Sorrideva, il nostro Bertoldo, a quelle parole. In qualche maniera lo facevano sentire più leggero, facendogli allungare il passo mentre la Caterina saltellava per non affondare nella neve. Riconobbe subito la casa del Piero Tajapiera, ovviamente tagliapietre assieme a papà, e tutte le stupide (e piuttosto brutte) statuite con cui aveva adornato la casa. Il forno del fornaio, con gli infissi chiusi e il comignolo addormentato, il campanile della chiesetta di pietra (anch'esso di pietra, ovviamente), la guglia imperiosa del municipio. Non incrociò nessuno, sulla stradina, ma non poté trattenersi dal correre quando, dopo la curva, vide l'arco tondo sopra la porta di casa Bertoldi. Qualche volto curioso si voltò verso di lui e il suo minuto animale da compagnia, ma lui non gli badò. La neve si spostava senza sforzo attorno ai suoi piedi, mentre il profumo dei pajoli lo faceva volare. Aprì la porta senza tante cerimonie, come faceva sempre. Sei paia di occhi gli si incollarono addosso. E lui scoppiò a piangere. E loro scoppiarono a piangere. E i primi che si accalcarono alla porta scoppiarono a piangere, e poi i vicini, i lontani, il prete, il sindaco, le guardie e i vaccari, i bacani e i maiali. In poco tempo le casine si erano svuotate, e intabarrati alla bell'e meglio tutti si riversarono sulla porticina tonda di casa Bertoldi.

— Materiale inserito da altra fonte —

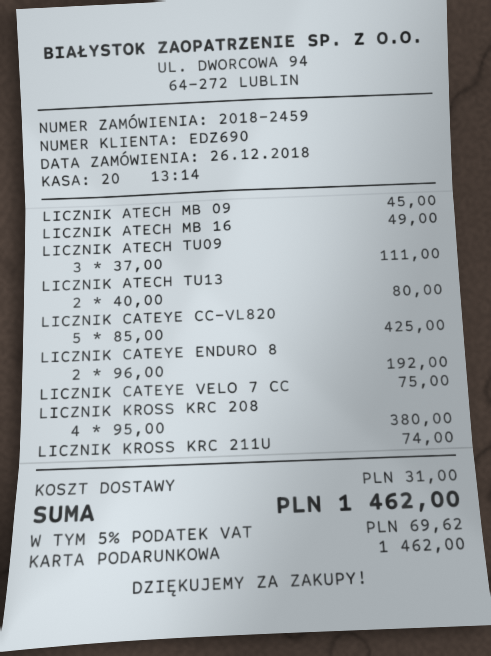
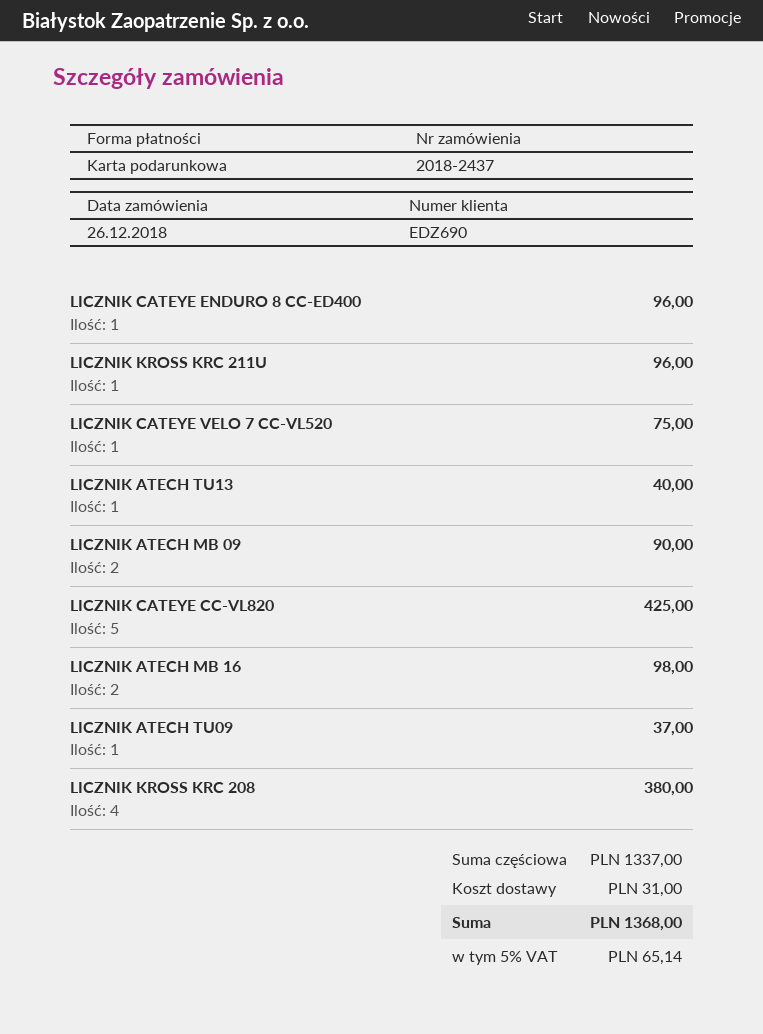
order number: 2018-2459 -> 2018-2437
LICZNIK ATECH MB 09: 1 for 45.00 -> 2 for 90.00
LICZNIK ATECH MB 16: 1 for 49.00 -> 2 for 98.00
LICZNIK ATECH TU09: 3 for 111.00 -> 1 for 37.00
LICZNIK ATECH TU13: 2 for 80.00 -> 1 for 40.00
LICZNIK CATEYE ENDURO 8: 2 for 192.00 -> 1 for 96.00
LICZNIK KROSS KRC 211U: 1 for 74.00 -> 1 for 96.00
tax: 5% = 69.62 -> 5% = 65.14
total: 1462.00 -> 1368.00

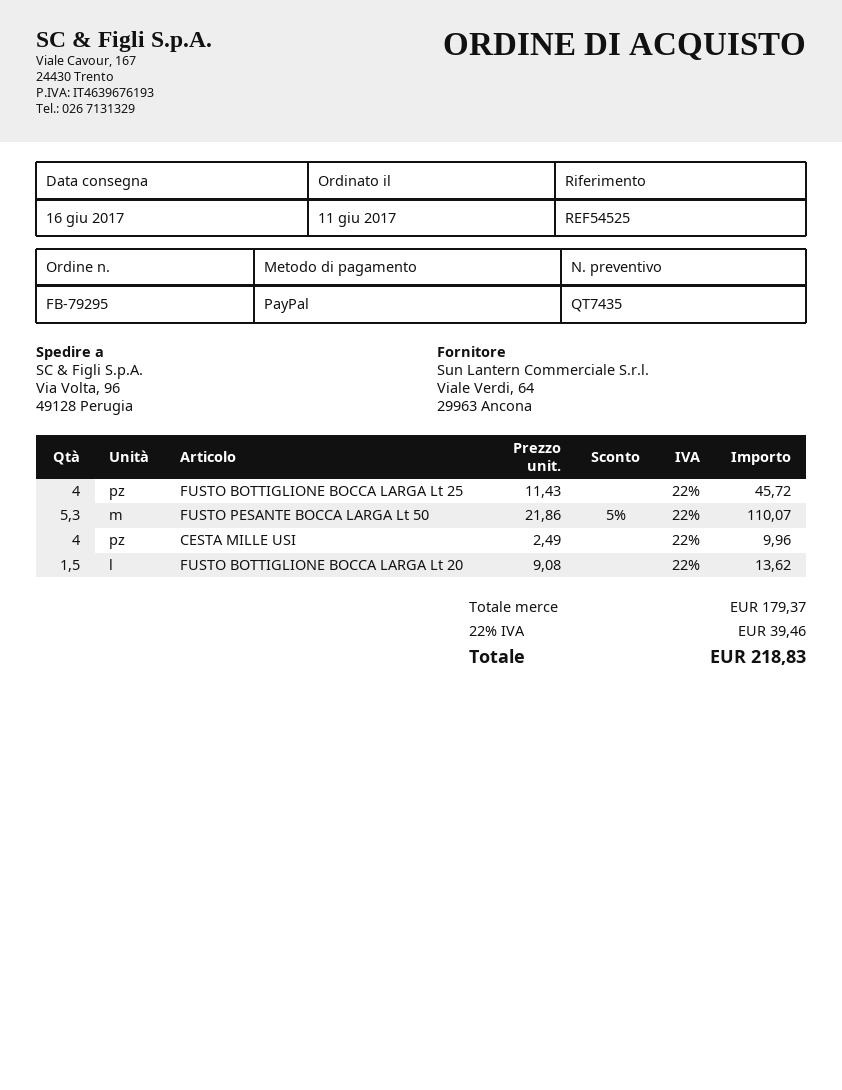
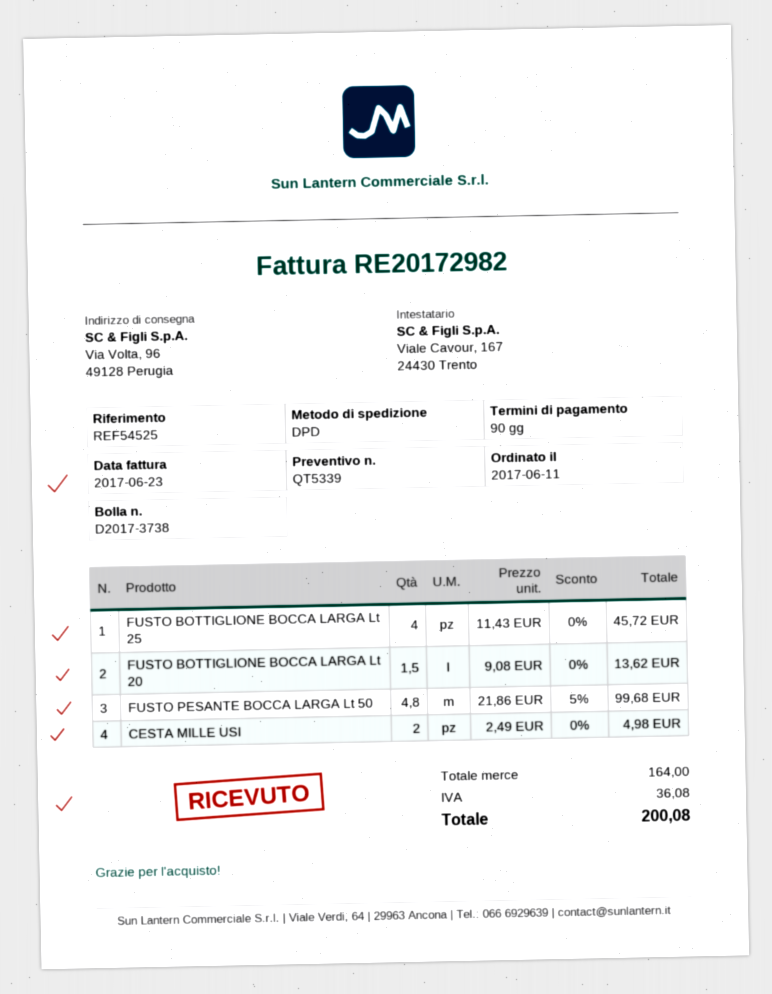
quote number: QT7435 -> QT5339
FUSTO PESANTE BOCCA LARGA Lt 50: 5.3 x 21.86 - 5% = 110.07 -> 4.8 x 21.86 - 5% = 99.68
CESTA MILLE USI: 4 x 2.49 = 9.96 -> 2 x 2.49 = 4.98
subtotal: 179.37 -> 164.00
tax: 39.46 -> 36.08
total: 218.83 -> 200.08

"'l spasixièr l'è de 'òlta!"

"Ma ci?"

"'l Berto!"

"Dal bon!"

"Mavalà!"

"Ma no!"

"Ma sì, te diso!"

E pim pum pam, tutti che si abbracciavano e piangevano, e poi cantavano e saltavano, e chi portò il vino e chi il pane, chi la polenta chi il salame. Legna fu gettata sul braciere della piazza, arroventate furono le griglie, mentre il grande Berto torreggiava sulla folla, una botte di vino sotto un braccio e il piccolo Berto, di nuovo piccolo, sotto l'altro.

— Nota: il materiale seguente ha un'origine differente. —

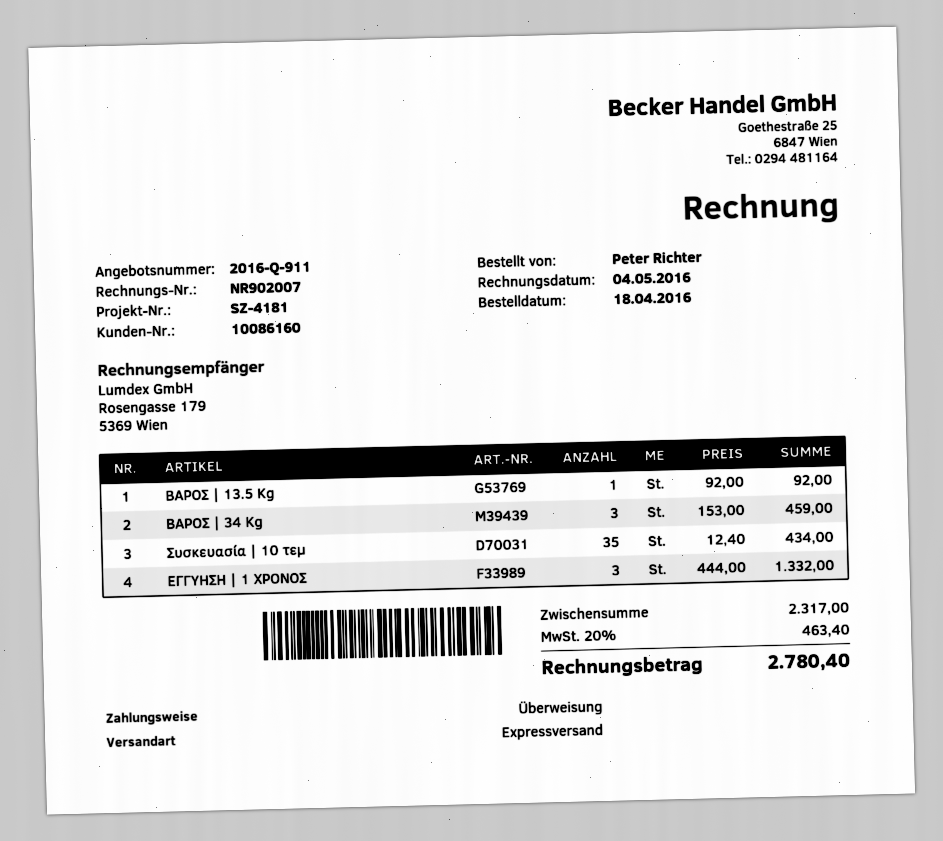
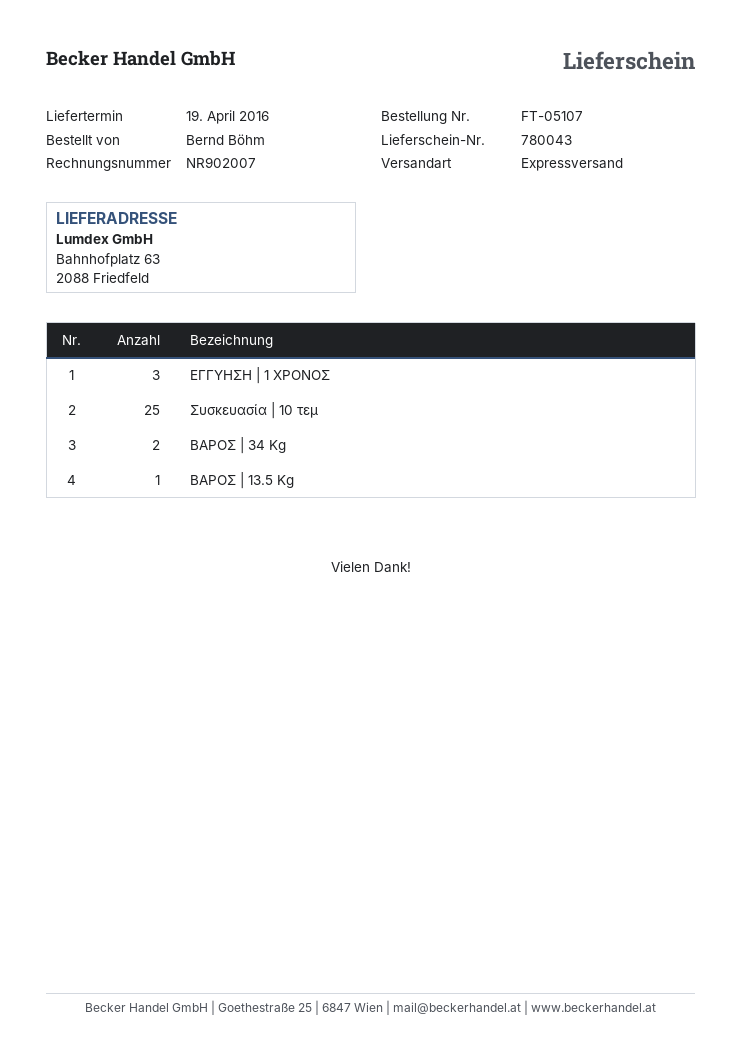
ordered by: Peter Richter -> Bernd Böhm
ΒΑΡΟΣ | 34 Kg: 3 -> 2
Συσκευασία | 10 τεμ: 35 -> 25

Neanche il tempo di aver ben mangiato e ben bevuto, che tutti erano già passati ad abbracciarlo e baciarlo. Mamma Guendalina era dignitosamente brilla, passava dal pianto al riso come il vino dalla bottiglia al bicchiere, senza smettere di abbracciarlo e baciarlo.

"'l me butin, 'l me butin!" diceva solo, prima di ricominciare a piangere o ridere.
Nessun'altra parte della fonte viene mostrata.